Action item.
Nothing is to be altered. Print each record in full.

Dataset records.
- - -

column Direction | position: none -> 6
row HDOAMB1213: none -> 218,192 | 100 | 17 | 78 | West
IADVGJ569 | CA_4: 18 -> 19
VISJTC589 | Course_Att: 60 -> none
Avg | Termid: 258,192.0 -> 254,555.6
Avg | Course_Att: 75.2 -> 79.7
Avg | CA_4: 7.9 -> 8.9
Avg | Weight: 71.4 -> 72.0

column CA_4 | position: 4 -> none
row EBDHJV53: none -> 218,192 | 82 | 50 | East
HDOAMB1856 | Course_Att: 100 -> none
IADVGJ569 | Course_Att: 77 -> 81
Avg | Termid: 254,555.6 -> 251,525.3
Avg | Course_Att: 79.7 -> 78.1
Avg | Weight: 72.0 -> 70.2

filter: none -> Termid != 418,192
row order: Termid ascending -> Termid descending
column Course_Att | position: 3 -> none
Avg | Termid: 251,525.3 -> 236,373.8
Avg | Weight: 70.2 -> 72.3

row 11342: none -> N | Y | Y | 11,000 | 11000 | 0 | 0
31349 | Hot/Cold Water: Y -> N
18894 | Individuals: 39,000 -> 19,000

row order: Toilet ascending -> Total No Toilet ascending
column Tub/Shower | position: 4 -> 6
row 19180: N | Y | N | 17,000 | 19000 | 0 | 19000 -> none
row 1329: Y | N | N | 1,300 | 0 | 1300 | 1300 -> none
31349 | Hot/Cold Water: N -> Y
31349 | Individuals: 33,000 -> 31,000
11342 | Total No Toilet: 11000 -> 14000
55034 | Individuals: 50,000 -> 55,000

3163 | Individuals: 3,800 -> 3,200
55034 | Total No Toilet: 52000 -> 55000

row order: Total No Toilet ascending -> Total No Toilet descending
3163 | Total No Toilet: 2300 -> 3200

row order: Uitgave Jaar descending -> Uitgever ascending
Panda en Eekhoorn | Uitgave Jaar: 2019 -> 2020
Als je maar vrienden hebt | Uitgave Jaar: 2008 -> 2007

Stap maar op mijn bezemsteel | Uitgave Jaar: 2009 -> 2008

- - -

Reply to the task.
column Direction | position: none -> 6
row HDOAMB1213: none -> 218,192 | 100 | 17 | 78 | West
IADVGJ569 | CA_4: 18 -> 19
VISJTC589 | Course_Att: 60 -> none
Avg | Termid: 258,192.0 -> 254,555.6
Avg | Course_Att: 75.2 -> 79.7
Avg | CA_4: 7.9 -> 8.9
Avg | Weight: 71.4 -> 72.0

column CA_4 | position: 4 -> none
row EBDHJV53: none -> 218,192 | 82 | 50 | East
HDOAMB1856 | Course_Att: 100 -> none
IADVGJ569 | Course_Att: 77 -> 81
Avg | Termid: 254,555.6 -> 251,525.3
Avg | Course_Att: 79.7 -> 78.1
Avg | Weight: 72.0 -> 70.2

filter: none -> Termid != 418,192
row order: Termid ascending -> Termid descending
column Course_Att | position: 3 -> none
Avg | Termid: 251,525.3 -> 236,373.8
Avg | Weight: 70.2 -> 72.3

row 11342: none -> N | Y | Y | 11,000 | 11000 | 0 | 0
31349 | Hot/Cold Water: Y -> N
18894 | Individuals: 39,000 -> 19,000

row order: Toilet ascending -> Total No Toilet ascending
column Tub/Shower | position: 4 -> 6
row 19180: N | Y | N | 17,000 | 19000 | 0 | 19000 -> none
row 1329: Y | N | N | 1,300 | 0 | 1300 | 1300 -> none
31349 | Hot/Cold Water: N -> Y
31349 | Individuals: 33,000 -> 31,000
11342 | Total No Toilet: 11000 -> 14000
55034 | Individuals: 50,000 -> 55,000

3163 | Individuals: 3,800 -> 3,200
55034 | Total No Toilet: 52000 -> 55000

row order: Total No Toilet ascending -> Total No Toilet descending
3163 | Total No Toilet: 2300 -> 3200

row order: Uitgave Jaar descending -> Uitgever ascending
Panda en Eekhoorn | Uitgave Jaar: 2019 -> 2020
Als je maar vrienden hebt | Uitgave Jaar: 2008 -> 2007

Stap maar op mijn bezemsteel | Uitgave Jaar: 2009 -> 2008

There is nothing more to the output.